[Before-and-after change records]
● ● ●

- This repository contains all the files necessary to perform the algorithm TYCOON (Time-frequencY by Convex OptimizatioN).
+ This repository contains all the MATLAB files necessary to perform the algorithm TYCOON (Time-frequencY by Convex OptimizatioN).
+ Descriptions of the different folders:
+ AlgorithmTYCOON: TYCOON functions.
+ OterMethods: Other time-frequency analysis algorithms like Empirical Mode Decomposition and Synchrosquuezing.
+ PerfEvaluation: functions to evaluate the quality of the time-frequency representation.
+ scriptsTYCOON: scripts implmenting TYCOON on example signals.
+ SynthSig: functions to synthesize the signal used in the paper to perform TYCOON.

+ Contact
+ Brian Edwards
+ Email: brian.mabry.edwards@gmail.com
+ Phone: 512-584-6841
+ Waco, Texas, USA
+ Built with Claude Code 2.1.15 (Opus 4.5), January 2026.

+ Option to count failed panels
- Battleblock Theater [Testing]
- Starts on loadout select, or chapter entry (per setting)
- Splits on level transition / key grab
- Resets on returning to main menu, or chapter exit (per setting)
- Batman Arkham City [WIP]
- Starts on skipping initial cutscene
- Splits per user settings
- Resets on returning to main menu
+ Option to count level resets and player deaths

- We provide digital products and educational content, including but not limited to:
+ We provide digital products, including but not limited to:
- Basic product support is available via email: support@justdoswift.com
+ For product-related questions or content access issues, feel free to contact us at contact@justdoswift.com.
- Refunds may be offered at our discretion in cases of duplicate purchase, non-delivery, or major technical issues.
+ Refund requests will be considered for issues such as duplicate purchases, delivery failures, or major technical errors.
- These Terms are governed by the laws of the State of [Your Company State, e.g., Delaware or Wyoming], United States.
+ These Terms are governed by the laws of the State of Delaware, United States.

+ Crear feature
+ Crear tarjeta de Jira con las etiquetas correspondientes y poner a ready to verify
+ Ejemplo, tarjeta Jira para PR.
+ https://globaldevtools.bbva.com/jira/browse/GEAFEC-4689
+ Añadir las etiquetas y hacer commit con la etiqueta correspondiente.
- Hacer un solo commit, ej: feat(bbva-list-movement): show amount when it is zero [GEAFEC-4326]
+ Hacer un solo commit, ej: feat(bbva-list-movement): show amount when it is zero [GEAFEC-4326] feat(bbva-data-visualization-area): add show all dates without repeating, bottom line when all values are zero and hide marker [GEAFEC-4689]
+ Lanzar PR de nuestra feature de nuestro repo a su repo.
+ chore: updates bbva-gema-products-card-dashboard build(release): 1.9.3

● ● ●

Repeat the data. Keep every word the same.

- This repository contains all the files necessary to perform the algorithm TYCOON (Time-frequencY by Convex OptimizatioN).
+ This repository contains all the MATLAB files necessary to perform the algorithm TYCOON (Time-frequencY by Convex OptimizatioN).
+ Descriptions of the different folders:
+ AlgorithmTYCOON: TYCOON functions.
+ OterMethods: Other time-frequency analysis algorithms like Empirical Mode Decomposition and Synchrosquuezing.
+ PerfEvaluation: functions to evaluate the quality of the time-frequency representation.
+ scriptsTYCOON: scripts implmenting TYCOON on example signals.
+ SynthSig: functions to synthesize the signal used in the paper to perform TYCOON.

+ Contact
+ Brian Edwards
+ Email: brian.mabry.edwards@gmail.com
+ Phone: 512-584-6841
+ Waco, Texas, USA
+ Built with Claude Code 2.1.15 (Opus 4.5), January 2026.

+ Option to count failed panels
- Battleblock Theater [Testing]
- Starts on loadout select, or chapter entry (per setting)
- Splits on level transition / key grab
- Resets on returning to main menu, or chapter exit (per setting)
- Batman Arkham City [WIP]
- Starts on skipping initial cutscene
- Splits per user settings
- Resets on returning to main menu
+ Option to count level resets and player deaths

- We provide digital products and educational content, including but not limited to:
+ We provide digital products, including but not limited to:
- Basic product support is available via email: support@justdoswift.com
+ For product-related questions or content access issues, feel free to contact us at contact@justdoswift.com.
- Refunds may be offered at our discretion in cases of duplicate purchase, non-delivery, or major technical issues.
+ Refund requests will be considered for issues such as duplicate purchases, delivery failures, or major technical errors.
- These Terms are governed by the laws of the State of [Your Company State, e.g., Delaware or Wyoming], United States.
+ These Terms are governed by the laws of the State of Delaware, United States.

+ Crear feature
+ Crear tarjeta de Jira con las etiquetas correspondientes y poner a ready to verify
+ Ejemplo, tarjeta Jira para PR.
+ https://globaldevtools.bbva.com/jira/browse/GEAFEC-4689
+ Añadir las etiquetas y hacer commit con la etiqueta correspondiente.
- Hacer un solo commit, ej: feat(bbva-list-movement): show amount when it is zero [GEAFEC-4326]
+ Hacer un solo commit, ej: feat(bbva-list-movement): show amount when it is zero [GEAFEC-4326] feat(bbva-data-visualization-area): add show all dates without repeating, bottom line when all values are zero and hide marker [GEAFEC-4689]
+ Lanzar PR de nuestra feature de nuestro repo a su repo.
+ chore: updates bbva-gema-products-card-dashboard build(release): 1.9.3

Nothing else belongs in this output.